Ольга Леонардовна Книппер-Чехова, Александр Михайлович Карев, ректор Школы-студии МХАТ Вениамин Захарович Радомысленский со студентами. В верхнем ряду: крайний справа — Петр Фоменко, пятый справа — Игорь Кваша, девятая справа — Галина Волчек
— А вокал? Ведь песня входит в программу наряду с танцем.
— С пением у меня было плохо, и я отказалась петь. «Ну, возьмите хотя бы „до“», — сказал мне концертмейстер с орлиным профилем. Я молчу, как ребенок, которого при гостях заставляют прочесть стишок. «До», — тянет концертмейстер, глядя на меня. Я молчу. На третий раз поняла: или надо убегать, или открыть рот. И я сказала «до». «Хватит», — обрадовался он.
— Как вы думаете, помогла ли вам записка, которую вам дал Ромм?

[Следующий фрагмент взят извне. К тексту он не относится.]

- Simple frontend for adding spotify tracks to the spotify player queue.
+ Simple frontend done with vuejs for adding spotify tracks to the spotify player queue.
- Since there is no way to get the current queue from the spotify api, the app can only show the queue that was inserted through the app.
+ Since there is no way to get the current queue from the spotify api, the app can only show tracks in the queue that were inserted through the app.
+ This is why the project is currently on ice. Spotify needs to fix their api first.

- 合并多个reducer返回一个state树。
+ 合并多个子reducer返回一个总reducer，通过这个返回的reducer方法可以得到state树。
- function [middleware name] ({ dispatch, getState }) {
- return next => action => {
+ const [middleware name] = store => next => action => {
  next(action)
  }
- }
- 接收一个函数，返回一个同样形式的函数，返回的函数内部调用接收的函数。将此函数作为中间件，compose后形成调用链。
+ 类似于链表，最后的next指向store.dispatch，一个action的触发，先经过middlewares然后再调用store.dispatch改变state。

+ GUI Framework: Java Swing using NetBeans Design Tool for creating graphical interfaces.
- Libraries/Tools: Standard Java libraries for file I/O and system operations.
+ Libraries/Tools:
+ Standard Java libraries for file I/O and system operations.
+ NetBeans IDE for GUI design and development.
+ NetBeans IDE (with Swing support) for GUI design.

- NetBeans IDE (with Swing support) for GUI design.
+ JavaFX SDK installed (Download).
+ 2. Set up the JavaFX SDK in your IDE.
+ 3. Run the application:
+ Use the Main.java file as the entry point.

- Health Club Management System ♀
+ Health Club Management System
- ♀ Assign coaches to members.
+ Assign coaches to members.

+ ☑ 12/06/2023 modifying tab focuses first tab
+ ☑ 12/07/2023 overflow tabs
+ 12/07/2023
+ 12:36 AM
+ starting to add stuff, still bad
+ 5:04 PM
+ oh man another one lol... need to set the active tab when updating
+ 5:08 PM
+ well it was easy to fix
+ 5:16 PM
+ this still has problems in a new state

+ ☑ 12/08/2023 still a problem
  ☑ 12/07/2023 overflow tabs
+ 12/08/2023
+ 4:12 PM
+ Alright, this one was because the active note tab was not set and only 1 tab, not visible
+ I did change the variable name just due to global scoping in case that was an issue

— Не думаю. Я часто думаю про другое — если бы меня не приняли во МХАТ, пошла бы я в Вахтанговский? С позиций прожитых лет могу сказать — пошла бы. А тогда со своим максимализмом — точно нет. Точно так же и сегодня, если бы сказали: «„Современник“ закрывают, иди в другой театр». Я придумала бы какое-нибудь другое дело, но другого театра в моей жизни не было бы.
1954
{МОСКВА. ПРОЕЗД ХУДОЖЕСТВЕННОГО ТЕАТРА. ШКОЛА-СТУДИЯ МХАТ}
Студийная лестница. Здесь в перерывах между парами курят, треплются и крутят флирты. Волчек в ожидании подруги нервно смотрит на часы. К ней подходит тип весьма странной наружности. Его тощая фигура болтается в лиловом костюме явно с чужого плеча. Он, как ему кажется, живописно курит, держа руку на отлете так, чтобы все видели его мизинец с длинным холеным ногтем.
«Тоже мне, Пушкин нашелся», — думает она про себя и смущается его насмешливого взгляда в упор.
— Угостить папироской?
Он небрежно протягивает ядреный «Беломор». Она с деланым безразличием берет из пачки папиросу, не глядя на него, прикуривает и глубоко затягивается, чем приводит его в восторженное замешательство, — на его курсе девчонки «Беломором» не балуются.
Так встретились Галина Волчек с Евгением Евстигнеевым. Но до этой судьбоносной встречи на студийной лестнице в своих отношениях с мужчинами Галина уже имела определенный опыт. Первую любовь она не помнит или делает вид, что не помнит. Зато с удовольствием вспоминает Андрея Арапова, ставшего впоследствии известным хирургом. Он был уверен, что только дружит с этой полной и необычной девочкой, но она-то тайно вздыхала по нему. Природная застенчивость при отсутствии опыта не позволяла ей перейти к активным действиям и добиться, как умели это делать некоторые ее подружки, взаимности.